An antibody used to detect a parasite that has sickened thousands of people in several parts of Canada over the past decade can also be used to fight off the bug itself, say researchers in the Department of Environmental Biology.
Their paper published this summer in the journal Antonie van Leeuwenhoek describes the first use of recombinant antibodies for blocking infection of human intestinal cells by the single-celled parasite that causes cryptosporidiosis.
Cryptosporidium parvum is transmitted through drinking water contaminated by the feces of infected animals. Proper water and sewage treatment and filtration as well as correct disposal of animal waste normally prevent the disease from spreading, says Prof. Jack Trevors.

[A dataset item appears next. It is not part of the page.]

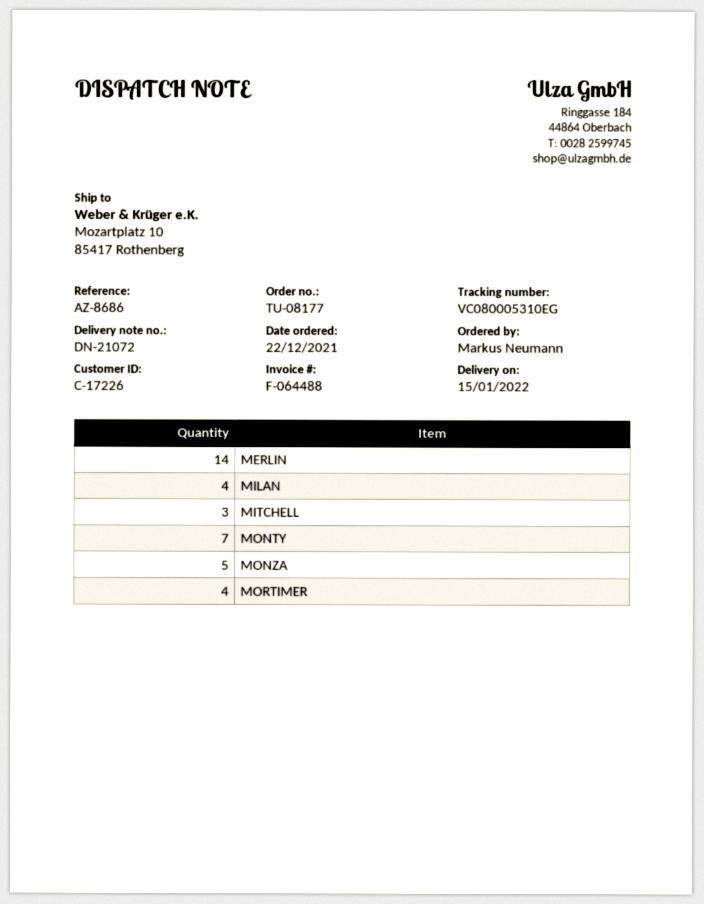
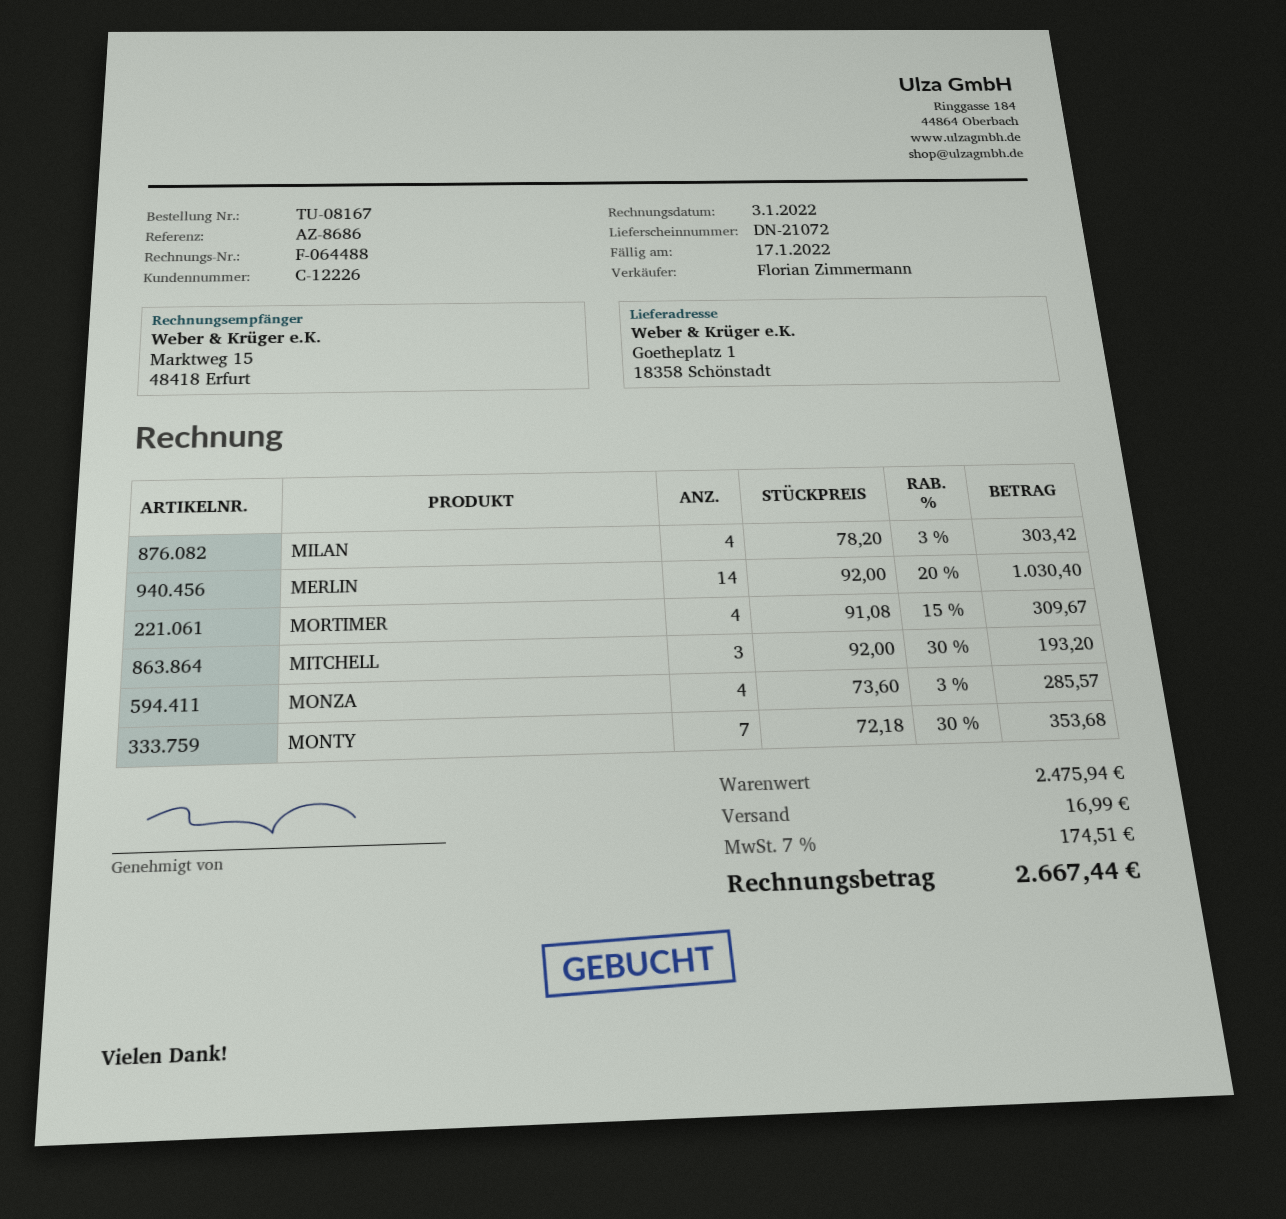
order number: TU-08177 -> TU-08167
customer number: C-17226 -> C-12226
ship to: Mozartplatz 10, 85417 Rothenberg -> Goetheplatz 1, 18358 Schönstadt
MONZA: 5 -> 4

In healthy people, the parasite causes severe diarrhea, abdominal cramping and fever for a week or two. In people who are very young, very old or immune-compromised, the symptoms may be more severe and chronic and may cause death.
Thousands of people were sickened in outbreaks in North Battleford, Sask., in 2001, in Milwaukee in 1993 and in Kelowna, B.C., in 1996. Another 1996 outbreak in Collingwood, Ont., led health authorities to make cryptosporidiosis a reportable disease.
“Every few years, a microbiology problem pops up,” says Trevors, referring to listeriosis and E. coli contamination.
No effective therapy exists for cryptosporidiosis. Patients are told to drink lots of fluids and may be prescribed anti-diarrheal drugs.
Now the Guelph researchers have found that specially engineered recombinant antibodies used to detect the parasite may also prevent the bug from physically binding to human intestinal cells. (Other researchers have used monoclonal antibodies as so-called “magic bullets” in efforts to target other diseases.)
Prof. Hung Lee hopes scientists will use the U of G work to develop a treatment based on using antibodies. He thinks the model might also help in fighting other pathogens.
“Potentially we could use this new approach to address other intestinal infections.”
The research team, which also included Prof. Chris Hall and former graduate students Nicholas Pokorny and Jeanine Boulter-Bitzer, used a tissue culture model system with mammalian intestinal cells. Now continuing their studies, the Guelph researchers hope to learn more about how the antibody binds to the parasite.
They started working on detection methods in 1992. Trevors and Lee served on a provincial Cryptosporidium task force and have previously published work on detecting the parasite in water samples.
Their research was supported by the Canadian Water Network, the Natural Sciences and Engineering Research Council, the Ontario Ministry of Agriculture, Food and Rural Affairs, and the Ontario Ministry of the Environment.